The Royal Commission has provided, and will provide, the evidence re the insurance industry's poor practices and performances.
I agree with you in that the insurers associated with the industry funds are probably not blame free either.

“Well I was bit concerned about my son’s tendency to over-react at times” said Mrs Bates when interviewed at the murder scene at the Bates’ Hotel.

No hedware you are not getting off that easy.

Tell me about their claims payouts figures per dollar revenue received versus insurance sourced via advice.

Tell me about underwriting at claim versus underwriting at application.

Tell me about differences in claim handling in insurance sourced via advice versus group policy in say an Industry Fund.

Not some begrudging limp pseudo acknowledgement of maybe could be some little bit of not so goodness on the “other” side that is actually a blatant union rort.

Well said 100%Cynic, MM why do you let Hedware sander our profession in your forum? Is it you wan the sensationalism and comments for validating to advertisers? There was meant to be a standard to uphold when commenting but it appears you are willing to let that slip for this agitator.

Singalong with me Hedware “United forever in friendship and labour,
Our mighty republics will ever endure.
The Great Soviet Union will live through the ages.
The dream of a people their fortress secure.” Tis a beautiful anthem. Is it your ring tone?

You seem to know this tune better than I do. Coming out of the closet are you?

Is that a homophobic slur coming from a Social Justice Warrior?

No - I was thinking more of the red closet.

Got nothing hey? How will you ever pay off that Humanities HELP debt? Doesn’t matter does it - it’s someone else’s money.

Loony left brigade with perhaps higher education but still clueless supposedly moral high ground comments.

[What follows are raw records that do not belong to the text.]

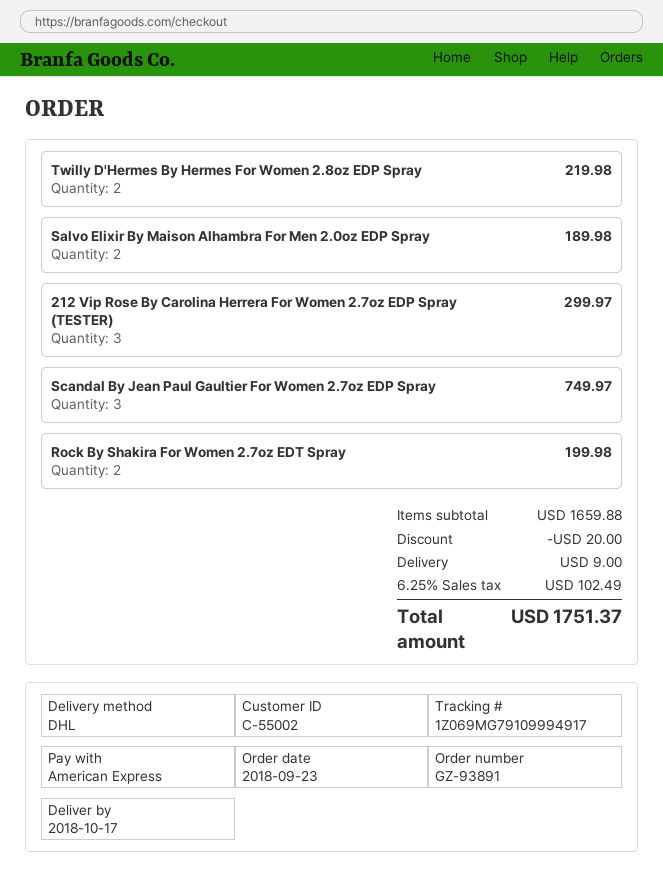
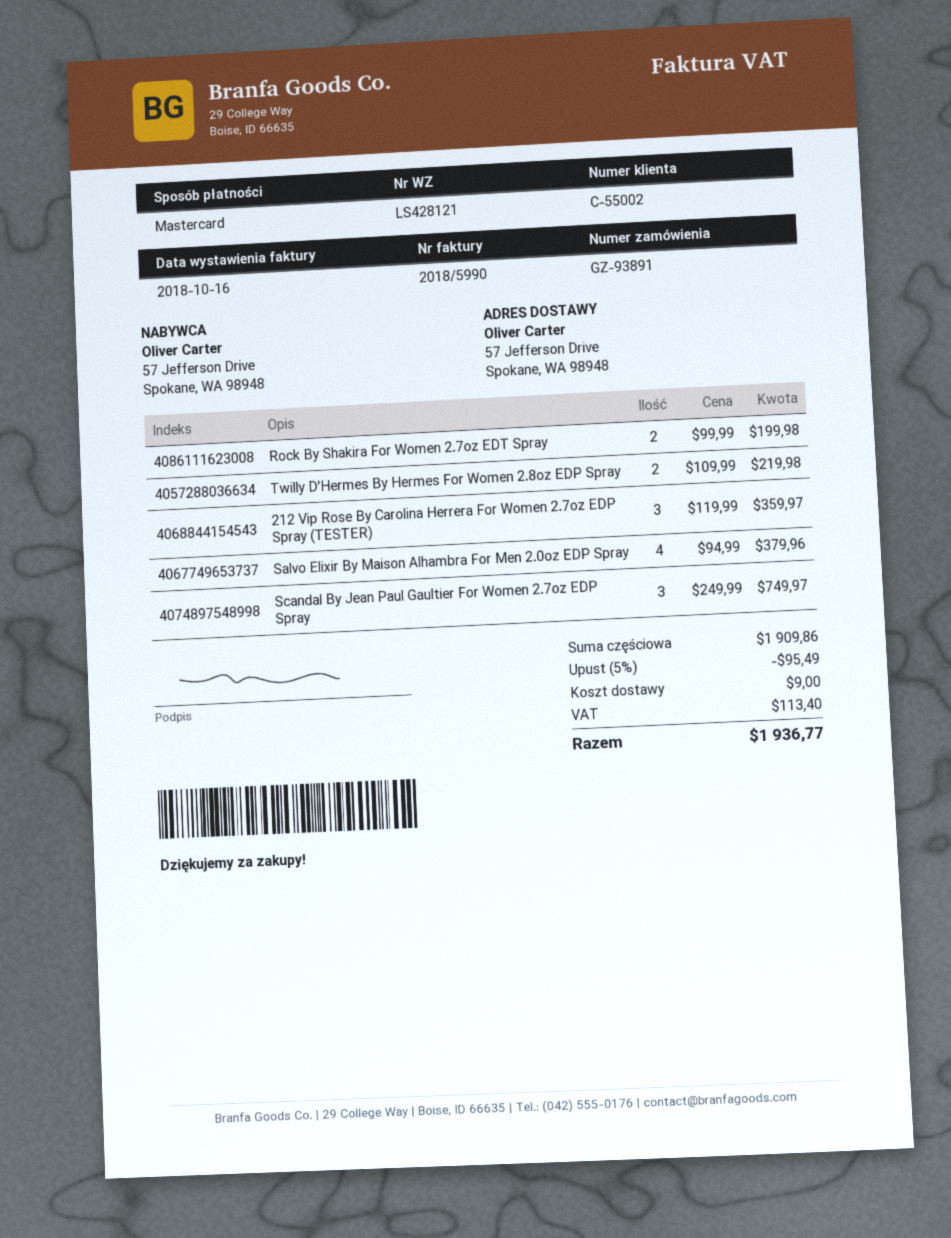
payment method: American Express -> Mastercard
Salvo Elixir By Maison Alhambra For Men 2.0oz EDP Spray: 2 for 189.98 -> 4 for 379.96
212 Vip Rose By Carolina Herrera For Women 2.7oz EDP Spray (TESTER): 3 for 299.97 -> 3 for 359.97
subtotal: 1659.88 -> 1909.86
discount: 20.00 -> 95.49
tax: 102.49 -> 113.40
total: 1751.37 -> 1936.77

The majority of planners and Aussies are sick of being told by the likes of you what to do, what we're allowed to say or think, and now how we're unfit to make a living. The puritanical in society have always been the odd weird vehement haters who unless people conform to their narrow bigoted view on life, should not exist.

Hedware, you have proven countless times on this forum, this description matches you perfectly, and I feel sorry not so much for you but anyone who is in your immediate family or social circle, because I am 100% certain these traits are manifest throughout your entire life.

If only they listened to me then they would not be in so much trouble, be disliked widely and not trusted at all. You should do the same.

Selflessly true you always stand

Don is living in the dark ages, loves conferences, wears the nice suits, thinks sales is what the industry is all about. Thing is the industry has changed, you cant just give insurance advice without taking into account all the other financial factors that come into play. Sorry Don, your old lifey mates need to either get educated or sell up. This is life in 2018. You guys have had a good run.

Agree totally if the education was relevant. Imposing this FASEA nonsense and a degree involving standard deviation/NAV assessment/Alpha/Top Down equity analysis etc which has little bearing in most qualified planners actual lives let alone a lifey is absurd.

Not every nurse or medic wishes to be a doctor let alone a surgeon. But I suppose having different qualifications and titles relevant to the field you advise in was simply just too logical for our over-politicized bureaucratically dictated society.